Block-wise Dequantization: Reconstructs floating-point values from configurable tensor blocks using separate scale and zero-point parameters, enabling precise recovery of original data distributions
Affine Transformation: Uses the formula value = (qvalue - zero_point) * scale for accurate integer-to-floating-point mapping
TorchAO Integration: Seamless compatibility with TorchAO quantization workflows and completes the quantization-dequantization round-trip

Operator Description

The dequantize_affine operator converts n-bit integer tensor values back to floating-point representations using pre-computed quantization parameters (scale and zero_point) applied to configurable tensor blocks. Block-wise dequantization divides tensors into blocks and applies separate dequantization parameters to each block, allowing fine-grained reconstruction of the original floating-point precision.

The dequantization formula is: value = (qvalue - zero_point) * scale

Storage Requirements: Scale and zero_point tensors must use buffer storage with width-packed layout. Input/output tensors support both buffer and texture storage with standard axis mapping. Input tensors must be integer types (kByte, kChar, kInt).

Block-wise Dequantization Implementation

Block-wise dequantization enables fine-grained reconstruction by dividing tensors into blocks and applying separate dequantization parameters to each block. The implementation uses the same key data structures computed in Dequantize.cpp:

block_size_vec: WHCN-ordered block dimensions converted from PyTorch NCHW layout (e.g., [3,3,2,1] for 3×3×2×1 blocks)
tensor_size_whcn: Input tensor dimensions converted to WHCN layout using utils::make_whcn_ivec4()
num_blocks_vec: Number of blocks per dimension calculated as tensor_size_whcn / block_size_vec
block_stride_vec: Pre-computed linear strides for block grid indexing {1, #W, #W*#H, #W*#H*#C} to enable efficient block ID calculation

The block coordinate calculation uses: bcoord = tidx / blockSize where tidx is the tensor coordinate in WHCN layout, then the linear block ID is computed as: block_id = bcoord.x * blockStride.x + bcoord.y * blockStride.y + bcoord.z * blockStride.z + bcoord.w * blockStride.w

Shader Algorithm Overview

Texture Storage Implementation (`dequantize_texture.glsl`)

Workgroup Configuration:

Global WG Size: Default sizing based on texture dimensions
Local WG Size: Default with special handling for batch dimension dequantization (Z dimension set to 1 for proper workgroup dispatching when global_workgroup_size[2] > 1)

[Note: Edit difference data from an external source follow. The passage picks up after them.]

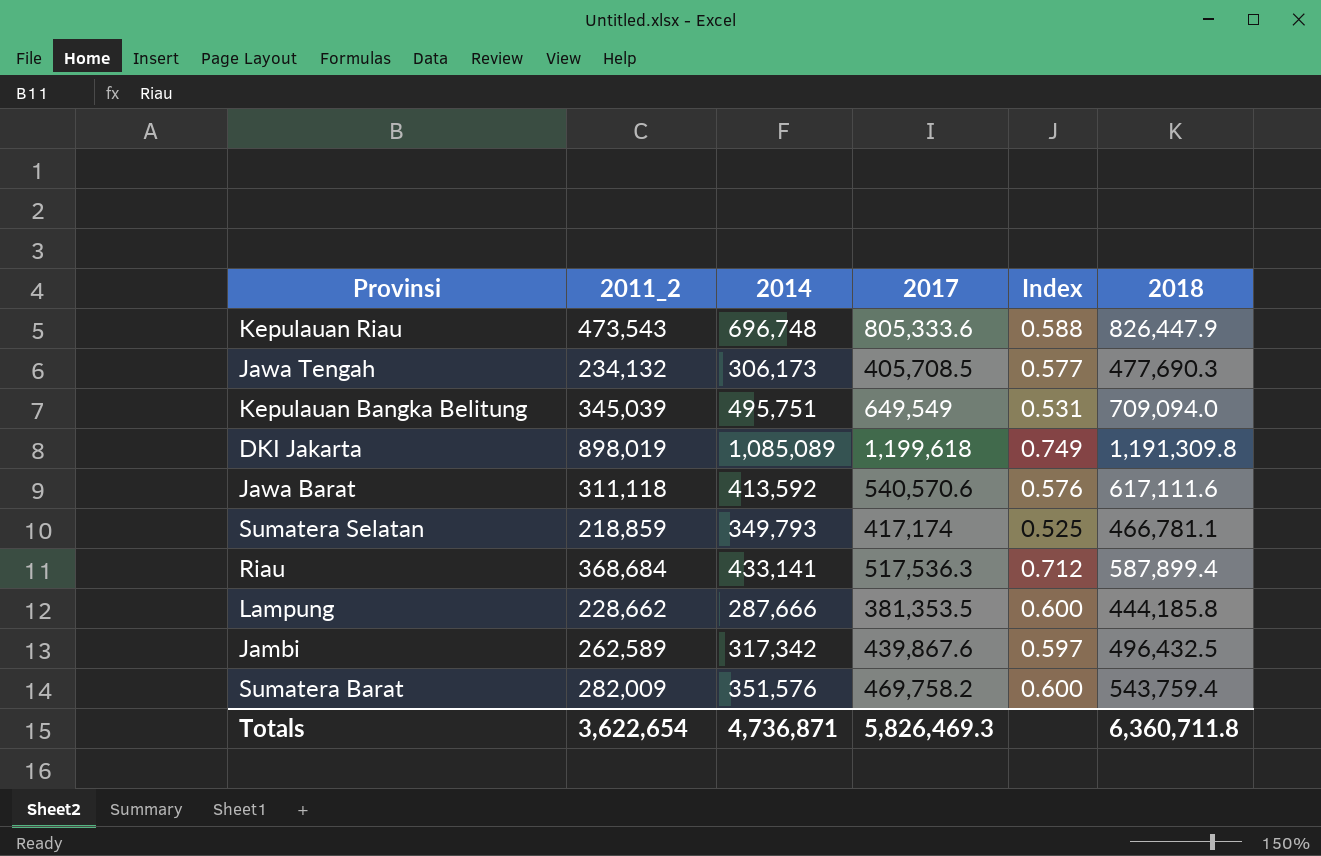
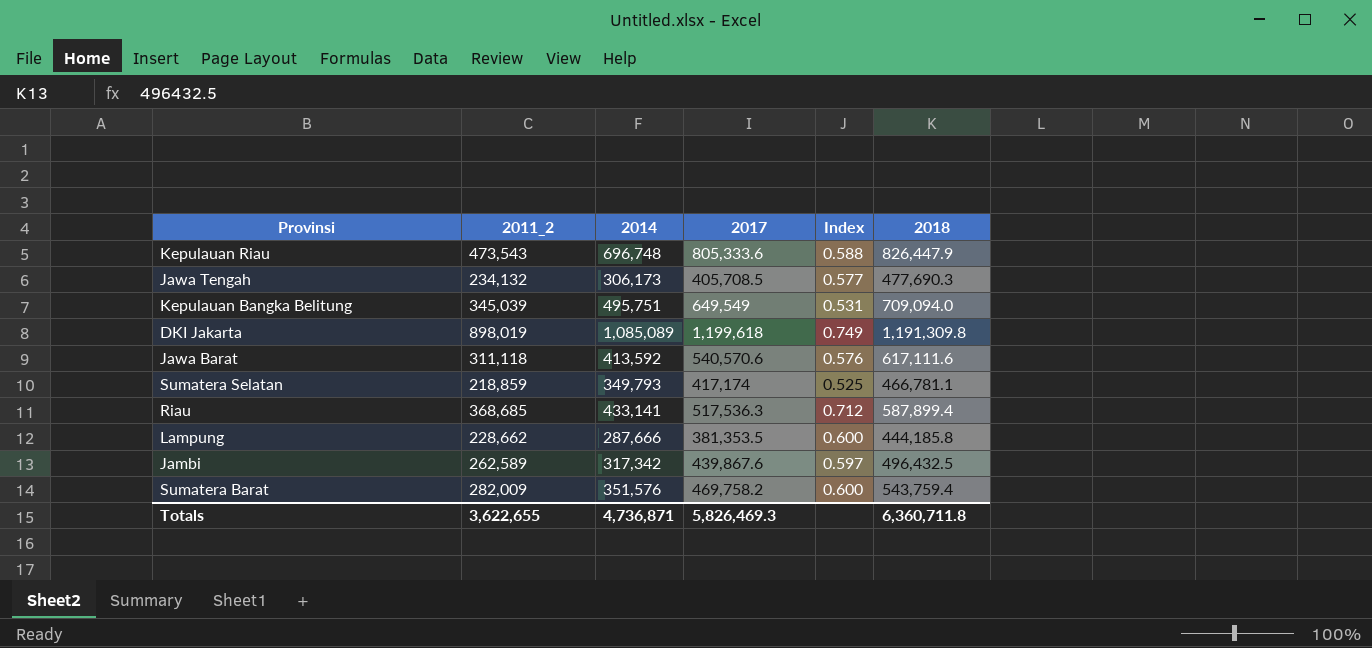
Riau | 2011_2: 368,684 -> 368,685
Totals | 2011_2: 3,622,654 -> 3,622,655

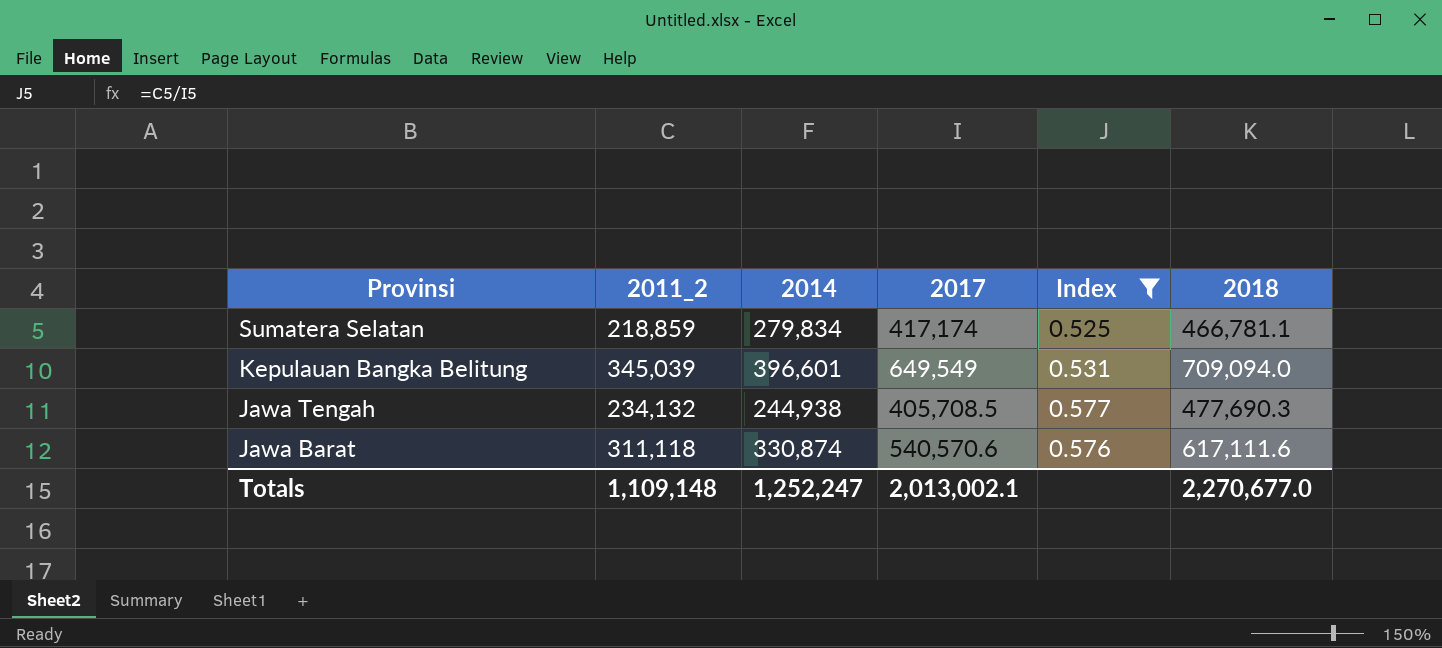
filter: none -> Index <= 0.577
row order: none -> Provinsi descending
Sumatera Selatan | 2014: 349,793 -> 279,834
Kepulauan Bangka Belitung | 2014: 495,751 -> 396,601
Jawa Tengah | 2014: 306,173 -> 244,938
Jawa Barat | 2014: 413,592 -> 330,874
Totals | 2011_2: 3,622,655 -> 1,109,148
Totals | 2014: 4,736,871 -> 1,252,247
Totals | 2017: 5,826,469.3 -> 2,013,002.1
Totals | 2018: 6,360,711.8 -> 2,270,677.0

Block-wise Mode Algorithm:
The shader processes 3D texture positions where each position represents a texel containing 4 width-packed integer components. For each texel at position pos, it calculates a base tensor index base_tidx = ivec4(pos.x * 4, pos.y, pos.z, 0) to account for width-packing.

For each of the 4 components in the texel, it computes the actual tensor coordinate: tidx = ivec4(base_tidx.x + i, base_tidx.y, (foldedZ % C_total), (foldedZ / C_total)) where foldedZ = pos.z handles batch-channel folding in 4D tensors and C_total = numBlocks.z * blockSize.z represents the total channel dimension.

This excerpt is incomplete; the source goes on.